"1 - 2 - 3" is a 1965 song recorded by American blue-eyed soul singer Len Barry, who also co-wrote it with John Madara and David White. The recording's chorus and accompaniment were arranged by Jimmy Wisner. The single was released in 1965 on the American Decca label. The writers were sued by Motown Records at the time, claiming that the song is a reworking of Holland-Dozier-Holland's "Ask Any Girl" released by The Supremes as the B-side to their single "Baby Love" the year before. They denied the claim, but after two years of litigation, agreed to give the Motown writers 15% of the song's writing and publishing royalties. Holland-Dozier-Holland are listed as co-authors by BMI.

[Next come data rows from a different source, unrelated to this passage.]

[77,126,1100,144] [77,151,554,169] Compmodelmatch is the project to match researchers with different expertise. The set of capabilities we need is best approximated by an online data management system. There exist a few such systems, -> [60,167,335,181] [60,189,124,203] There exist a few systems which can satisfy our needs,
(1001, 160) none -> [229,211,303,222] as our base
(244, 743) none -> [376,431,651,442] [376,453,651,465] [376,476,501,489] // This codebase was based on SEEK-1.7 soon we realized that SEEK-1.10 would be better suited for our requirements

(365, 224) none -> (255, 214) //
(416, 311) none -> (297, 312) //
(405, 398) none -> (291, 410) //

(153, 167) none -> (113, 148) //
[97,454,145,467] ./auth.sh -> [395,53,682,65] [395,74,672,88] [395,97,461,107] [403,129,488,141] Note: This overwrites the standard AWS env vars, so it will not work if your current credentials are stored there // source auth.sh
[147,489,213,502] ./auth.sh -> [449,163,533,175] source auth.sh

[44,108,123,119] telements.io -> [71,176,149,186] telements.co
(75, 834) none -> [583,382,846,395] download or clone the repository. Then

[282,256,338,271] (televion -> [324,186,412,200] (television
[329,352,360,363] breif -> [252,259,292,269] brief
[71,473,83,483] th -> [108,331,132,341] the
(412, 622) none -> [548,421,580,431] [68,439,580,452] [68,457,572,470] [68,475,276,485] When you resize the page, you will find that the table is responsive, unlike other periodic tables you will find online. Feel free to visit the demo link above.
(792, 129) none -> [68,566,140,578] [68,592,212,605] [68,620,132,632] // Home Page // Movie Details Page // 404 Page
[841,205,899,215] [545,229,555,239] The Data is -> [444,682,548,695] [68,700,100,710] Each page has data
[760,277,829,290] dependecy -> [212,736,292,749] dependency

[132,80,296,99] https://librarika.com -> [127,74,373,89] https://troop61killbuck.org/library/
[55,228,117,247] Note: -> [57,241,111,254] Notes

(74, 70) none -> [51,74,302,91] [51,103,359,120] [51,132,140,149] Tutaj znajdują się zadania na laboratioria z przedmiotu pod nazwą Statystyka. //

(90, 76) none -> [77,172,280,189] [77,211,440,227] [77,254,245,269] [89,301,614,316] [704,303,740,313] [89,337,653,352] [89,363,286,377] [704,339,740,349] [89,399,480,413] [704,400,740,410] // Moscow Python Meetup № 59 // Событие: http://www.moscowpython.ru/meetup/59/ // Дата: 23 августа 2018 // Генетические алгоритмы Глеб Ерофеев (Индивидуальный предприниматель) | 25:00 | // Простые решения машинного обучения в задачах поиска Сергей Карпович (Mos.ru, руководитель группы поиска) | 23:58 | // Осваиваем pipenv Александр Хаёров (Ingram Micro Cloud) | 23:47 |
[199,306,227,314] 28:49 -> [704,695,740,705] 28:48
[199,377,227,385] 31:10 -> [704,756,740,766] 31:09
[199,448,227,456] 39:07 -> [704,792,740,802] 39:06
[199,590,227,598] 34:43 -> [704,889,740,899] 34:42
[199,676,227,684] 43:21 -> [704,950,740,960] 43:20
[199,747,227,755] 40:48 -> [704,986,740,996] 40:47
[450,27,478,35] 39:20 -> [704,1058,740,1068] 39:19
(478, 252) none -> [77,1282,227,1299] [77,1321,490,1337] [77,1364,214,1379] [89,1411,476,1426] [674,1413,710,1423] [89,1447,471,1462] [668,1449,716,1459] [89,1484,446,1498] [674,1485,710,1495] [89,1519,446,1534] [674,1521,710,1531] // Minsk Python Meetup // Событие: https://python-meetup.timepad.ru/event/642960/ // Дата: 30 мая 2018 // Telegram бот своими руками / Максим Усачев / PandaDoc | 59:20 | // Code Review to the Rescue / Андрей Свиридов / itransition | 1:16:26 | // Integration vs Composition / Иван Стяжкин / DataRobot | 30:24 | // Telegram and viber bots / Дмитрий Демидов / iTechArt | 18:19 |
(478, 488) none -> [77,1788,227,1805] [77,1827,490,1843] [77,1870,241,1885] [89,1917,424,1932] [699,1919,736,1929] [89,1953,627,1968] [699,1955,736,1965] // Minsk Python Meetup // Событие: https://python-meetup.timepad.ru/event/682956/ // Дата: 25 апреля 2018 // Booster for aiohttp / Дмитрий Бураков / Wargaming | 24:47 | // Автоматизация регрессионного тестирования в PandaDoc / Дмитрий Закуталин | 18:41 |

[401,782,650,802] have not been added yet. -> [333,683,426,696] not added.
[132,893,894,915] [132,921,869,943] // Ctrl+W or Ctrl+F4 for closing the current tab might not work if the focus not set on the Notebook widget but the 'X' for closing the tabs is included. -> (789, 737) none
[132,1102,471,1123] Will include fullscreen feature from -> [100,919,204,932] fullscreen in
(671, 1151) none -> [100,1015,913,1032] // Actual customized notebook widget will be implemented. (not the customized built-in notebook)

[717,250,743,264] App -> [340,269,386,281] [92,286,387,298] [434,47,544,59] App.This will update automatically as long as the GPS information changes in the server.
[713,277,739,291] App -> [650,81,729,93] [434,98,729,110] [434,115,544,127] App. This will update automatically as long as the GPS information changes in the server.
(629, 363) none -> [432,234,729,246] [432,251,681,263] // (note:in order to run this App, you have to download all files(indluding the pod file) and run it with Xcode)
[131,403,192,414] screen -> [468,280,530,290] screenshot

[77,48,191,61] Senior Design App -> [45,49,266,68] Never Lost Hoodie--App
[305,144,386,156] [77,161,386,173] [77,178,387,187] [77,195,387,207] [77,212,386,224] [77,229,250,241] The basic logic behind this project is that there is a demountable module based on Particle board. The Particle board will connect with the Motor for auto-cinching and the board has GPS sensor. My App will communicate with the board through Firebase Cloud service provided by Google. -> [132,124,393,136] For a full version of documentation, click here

The personnel on the original recording included Vinnie Bell, Bobby Eli, and Sal Ditroia on guitars; Joe Macho on bass; Artie Butler on percussion; Leon Huff on piano; Artie Kaplan on sax; Bill Tole and Roswell Rudd on trombones; Lee Morgan on trumpet; Fred Hubbard on clarinet; and Bobby Gregg on drums.

"1-2-3" reached number 2 in the US Billboard chart ("I Hear a Symphony" by The Supremes kept it from the number 1 spot). "1-2-3" also went to number 11 on the Billboard R&B chart. Overseas, the song peaked at number 3 on the UK Singles Chart.  In addition, it was also a Top 10 hit in Ireland, where it went to number 8.
It sold over 1.75 million copies, and was awarded a gold disc.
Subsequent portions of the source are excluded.